Malcolm Collins

Personal information
- Nationality: British (Welsh)
- Born: c. 1935 Cardiff, Wales
- Died: 4 February 2021 (aged 85)

Sport
- Sport: Boxing
- Event: Featherweight
- Club: Cardiff Gas BC Melingriffith ABC

Medal record
Men's boxing
Representing Wales
British Empire and Commonwealth Games
| Silver medal – second place | 1954 Vancouver | Featherweight |
| Silver medal – second place | 1958 Cardiff | Featherweight |

= Malcolm Collins (boxer) =

Welsh boxer

Malcolm Collins (c. 1935 – 4 February 2021) was a boxer from Wales who won consecutive silver medals at the British Empire and Commonwealth Games (now Commonwealth Games).

== Biography ==
Colllins won the five Welsh ABA championships and fought 270 bouts, appearing in the 1954 Guinness Book of World Records for 31 first round knock-outs.

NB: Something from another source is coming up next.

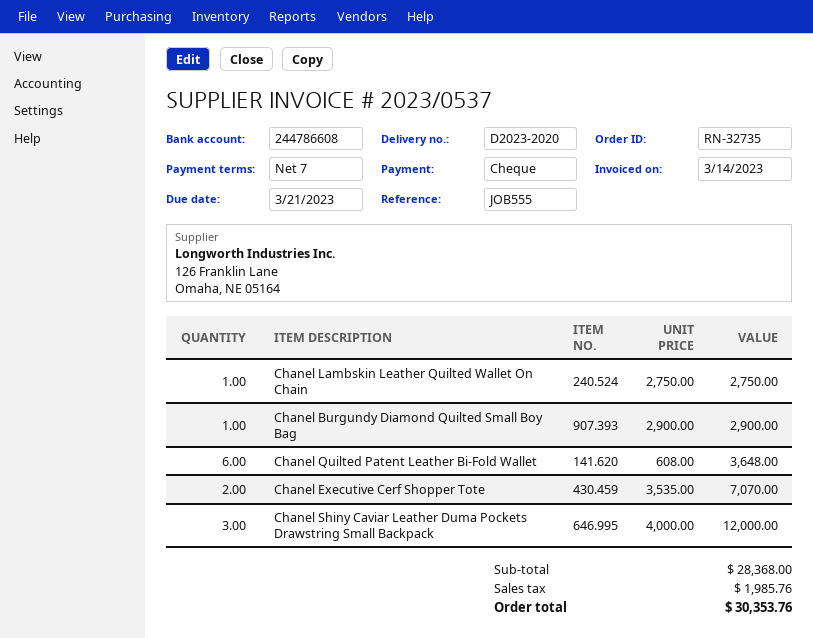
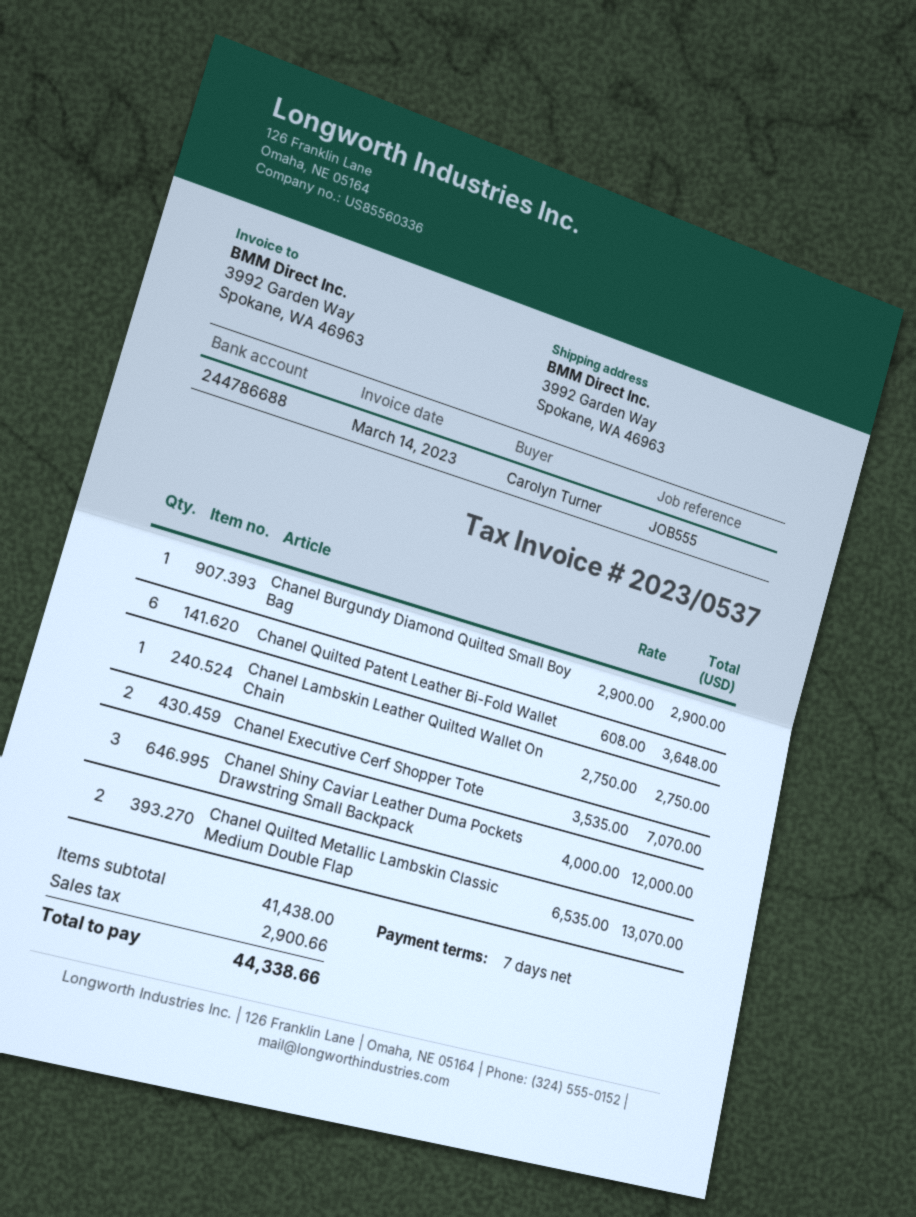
bank account: 244786608 -> 244786688
Chanel Quilted Metallic Lambskin Classic Medium Double Flap: none -> 2 x 6535.00 = 13070.00
subtotal: 28368.00 -> 41438.00
tax: 1985.76 -> 2900.66
total: 30353.76 -> 44338.66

He represented the Welsh team at the 1954 British Empire and Commonwealth Games in Vancouver, Canada, where he won the silver medal in the 57kg featherweight division.

Four years later he repeated his silver medal feat at the 1958 British Empire and Commonwealth Games by reaching the final of the featherweight category again, only to lose out to Wally Taylor of Australia.

Boxing out of Melingriffith ABC, he twice won the prestigious ABA featherweight championship.

Later in life he worked as a boxing writer for the South Wales Echo.